■ **What you should do**
The required output is a single number: how many lines of the material contain the string "bottom".

■ **Extracted entries**
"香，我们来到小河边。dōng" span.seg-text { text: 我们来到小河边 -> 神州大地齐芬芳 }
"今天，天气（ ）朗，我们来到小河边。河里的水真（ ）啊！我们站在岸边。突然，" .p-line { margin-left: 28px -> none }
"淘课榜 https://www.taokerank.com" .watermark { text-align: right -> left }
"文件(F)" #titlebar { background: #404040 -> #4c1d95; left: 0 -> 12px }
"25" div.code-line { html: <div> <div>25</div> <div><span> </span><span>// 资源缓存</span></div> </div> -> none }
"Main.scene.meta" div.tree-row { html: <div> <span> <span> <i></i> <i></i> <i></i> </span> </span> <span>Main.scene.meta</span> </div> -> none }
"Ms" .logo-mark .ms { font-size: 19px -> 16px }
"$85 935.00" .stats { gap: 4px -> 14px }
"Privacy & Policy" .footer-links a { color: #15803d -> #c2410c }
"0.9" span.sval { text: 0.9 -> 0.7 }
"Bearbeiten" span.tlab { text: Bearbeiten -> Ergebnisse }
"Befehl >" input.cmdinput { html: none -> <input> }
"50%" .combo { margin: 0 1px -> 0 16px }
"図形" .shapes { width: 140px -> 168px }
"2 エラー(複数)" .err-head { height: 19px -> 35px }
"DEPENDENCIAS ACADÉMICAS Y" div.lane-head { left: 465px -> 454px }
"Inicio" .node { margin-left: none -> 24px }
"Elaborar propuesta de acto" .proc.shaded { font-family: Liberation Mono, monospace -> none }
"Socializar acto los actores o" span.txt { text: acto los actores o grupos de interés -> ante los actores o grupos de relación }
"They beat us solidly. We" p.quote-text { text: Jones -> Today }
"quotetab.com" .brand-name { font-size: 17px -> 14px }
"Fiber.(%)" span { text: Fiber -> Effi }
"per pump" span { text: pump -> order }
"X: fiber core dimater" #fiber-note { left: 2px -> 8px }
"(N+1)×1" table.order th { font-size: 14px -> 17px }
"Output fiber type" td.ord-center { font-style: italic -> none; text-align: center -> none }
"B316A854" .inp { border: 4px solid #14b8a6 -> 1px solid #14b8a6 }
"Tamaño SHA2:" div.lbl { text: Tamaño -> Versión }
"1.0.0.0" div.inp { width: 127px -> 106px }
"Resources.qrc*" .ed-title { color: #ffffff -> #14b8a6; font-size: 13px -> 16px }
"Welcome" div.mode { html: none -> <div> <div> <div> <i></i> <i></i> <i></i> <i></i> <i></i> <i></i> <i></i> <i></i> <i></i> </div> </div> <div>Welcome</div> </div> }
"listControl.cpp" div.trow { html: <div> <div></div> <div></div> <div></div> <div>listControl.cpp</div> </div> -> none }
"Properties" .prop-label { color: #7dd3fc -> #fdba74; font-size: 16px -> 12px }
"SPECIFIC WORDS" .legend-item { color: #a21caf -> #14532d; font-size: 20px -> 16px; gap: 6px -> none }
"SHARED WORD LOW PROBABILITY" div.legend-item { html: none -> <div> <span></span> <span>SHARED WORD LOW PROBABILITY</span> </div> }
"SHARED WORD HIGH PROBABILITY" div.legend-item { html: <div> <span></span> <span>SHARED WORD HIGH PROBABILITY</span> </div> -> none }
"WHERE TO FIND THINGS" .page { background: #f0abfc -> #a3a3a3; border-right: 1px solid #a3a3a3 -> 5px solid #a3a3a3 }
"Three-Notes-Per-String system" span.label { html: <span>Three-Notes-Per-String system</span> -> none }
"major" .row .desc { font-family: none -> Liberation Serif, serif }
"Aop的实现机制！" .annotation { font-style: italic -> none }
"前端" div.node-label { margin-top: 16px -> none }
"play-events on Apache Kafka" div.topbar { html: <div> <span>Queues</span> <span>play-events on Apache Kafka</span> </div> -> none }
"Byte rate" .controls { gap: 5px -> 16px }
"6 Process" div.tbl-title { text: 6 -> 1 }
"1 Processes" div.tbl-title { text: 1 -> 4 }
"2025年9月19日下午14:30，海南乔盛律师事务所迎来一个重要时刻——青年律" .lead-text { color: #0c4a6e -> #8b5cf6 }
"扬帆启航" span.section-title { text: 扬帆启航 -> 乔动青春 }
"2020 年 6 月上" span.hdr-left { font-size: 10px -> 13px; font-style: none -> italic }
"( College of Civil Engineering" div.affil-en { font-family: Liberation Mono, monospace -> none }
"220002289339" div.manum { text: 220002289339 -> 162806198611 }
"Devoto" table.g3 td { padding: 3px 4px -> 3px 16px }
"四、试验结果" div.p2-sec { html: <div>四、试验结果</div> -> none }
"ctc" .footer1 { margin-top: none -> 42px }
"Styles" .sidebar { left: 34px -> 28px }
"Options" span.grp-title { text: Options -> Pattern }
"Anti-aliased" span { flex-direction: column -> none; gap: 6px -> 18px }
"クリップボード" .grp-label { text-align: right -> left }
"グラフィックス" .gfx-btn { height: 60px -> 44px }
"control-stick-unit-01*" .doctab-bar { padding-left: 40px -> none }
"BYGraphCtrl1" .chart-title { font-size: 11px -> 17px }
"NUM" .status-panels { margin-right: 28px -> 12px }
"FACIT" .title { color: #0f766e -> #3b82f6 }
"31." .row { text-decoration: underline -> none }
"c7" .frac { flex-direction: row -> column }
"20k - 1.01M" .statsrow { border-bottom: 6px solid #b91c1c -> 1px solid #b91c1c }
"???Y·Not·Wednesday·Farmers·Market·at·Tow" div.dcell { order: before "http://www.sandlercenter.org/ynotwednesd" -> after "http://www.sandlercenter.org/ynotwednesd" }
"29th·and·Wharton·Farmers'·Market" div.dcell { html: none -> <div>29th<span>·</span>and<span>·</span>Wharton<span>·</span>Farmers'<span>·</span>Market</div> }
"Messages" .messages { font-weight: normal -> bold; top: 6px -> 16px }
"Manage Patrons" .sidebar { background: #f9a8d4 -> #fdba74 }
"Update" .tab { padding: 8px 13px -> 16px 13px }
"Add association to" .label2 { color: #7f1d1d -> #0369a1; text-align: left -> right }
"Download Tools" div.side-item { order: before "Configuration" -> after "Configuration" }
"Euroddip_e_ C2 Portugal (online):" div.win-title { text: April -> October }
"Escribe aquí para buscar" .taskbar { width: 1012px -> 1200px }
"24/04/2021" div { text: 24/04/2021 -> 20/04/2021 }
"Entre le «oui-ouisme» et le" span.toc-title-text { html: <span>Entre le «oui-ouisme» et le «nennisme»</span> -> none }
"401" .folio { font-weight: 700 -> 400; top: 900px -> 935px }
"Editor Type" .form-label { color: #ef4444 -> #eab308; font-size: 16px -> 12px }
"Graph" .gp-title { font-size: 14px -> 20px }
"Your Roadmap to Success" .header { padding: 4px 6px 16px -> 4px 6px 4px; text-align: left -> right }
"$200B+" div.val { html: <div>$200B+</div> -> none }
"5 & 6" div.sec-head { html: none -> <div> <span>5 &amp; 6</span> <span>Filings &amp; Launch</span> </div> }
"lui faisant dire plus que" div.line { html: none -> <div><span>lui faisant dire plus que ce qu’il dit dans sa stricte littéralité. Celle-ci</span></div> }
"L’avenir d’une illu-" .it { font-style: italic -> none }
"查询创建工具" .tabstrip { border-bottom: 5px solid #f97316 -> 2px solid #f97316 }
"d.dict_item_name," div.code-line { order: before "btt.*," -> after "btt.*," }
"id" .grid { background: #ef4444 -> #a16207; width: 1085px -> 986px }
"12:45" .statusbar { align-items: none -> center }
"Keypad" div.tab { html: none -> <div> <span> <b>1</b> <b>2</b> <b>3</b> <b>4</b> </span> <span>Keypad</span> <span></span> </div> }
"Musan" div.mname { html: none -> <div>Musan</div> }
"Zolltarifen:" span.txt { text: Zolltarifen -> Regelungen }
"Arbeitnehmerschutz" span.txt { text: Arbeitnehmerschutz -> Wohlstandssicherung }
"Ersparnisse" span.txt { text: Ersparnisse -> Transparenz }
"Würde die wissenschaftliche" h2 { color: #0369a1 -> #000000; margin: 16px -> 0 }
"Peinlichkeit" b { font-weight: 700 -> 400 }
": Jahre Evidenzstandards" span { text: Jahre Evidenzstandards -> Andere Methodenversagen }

■ **Answer for the task**
2